● **Raw data**
---------------
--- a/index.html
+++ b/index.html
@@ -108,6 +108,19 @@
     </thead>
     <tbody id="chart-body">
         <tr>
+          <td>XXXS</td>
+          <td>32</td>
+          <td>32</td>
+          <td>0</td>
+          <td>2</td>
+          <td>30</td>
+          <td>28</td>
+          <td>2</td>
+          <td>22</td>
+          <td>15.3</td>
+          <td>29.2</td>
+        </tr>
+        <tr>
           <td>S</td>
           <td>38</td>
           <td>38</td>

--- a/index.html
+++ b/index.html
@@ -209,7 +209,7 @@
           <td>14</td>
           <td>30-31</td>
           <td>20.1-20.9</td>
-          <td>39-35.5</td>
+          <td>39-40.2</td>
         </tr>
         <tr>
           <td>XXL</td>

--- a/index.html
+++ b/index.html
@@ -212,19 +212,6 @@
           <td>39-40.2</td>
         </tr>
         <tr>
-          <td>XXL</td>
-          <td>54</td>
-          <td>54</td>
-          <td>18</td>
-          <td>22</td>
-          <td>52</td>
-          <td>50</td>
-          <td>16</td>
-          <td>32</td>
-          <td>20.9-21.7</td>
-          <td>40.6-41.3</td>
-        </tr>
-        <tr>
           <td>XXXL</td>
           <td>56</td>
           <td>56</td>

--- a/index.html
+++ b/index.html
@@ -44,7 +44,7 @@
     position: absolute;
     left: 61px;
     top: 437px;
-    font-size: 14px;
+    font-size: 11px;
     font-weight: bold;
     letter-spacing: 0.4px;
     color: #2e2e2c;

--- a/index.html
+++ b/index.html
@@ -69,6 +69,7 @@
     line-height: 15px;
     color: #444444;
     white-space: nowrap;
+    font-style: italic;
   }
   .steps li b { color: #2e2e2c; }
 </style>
---------------
Every line of the entries above that includes "font" should be copied.

● **Your solution**
-    font-size: 14px;
+    font-size: 11px;
     font-weight: bold;
+    font-style: italic;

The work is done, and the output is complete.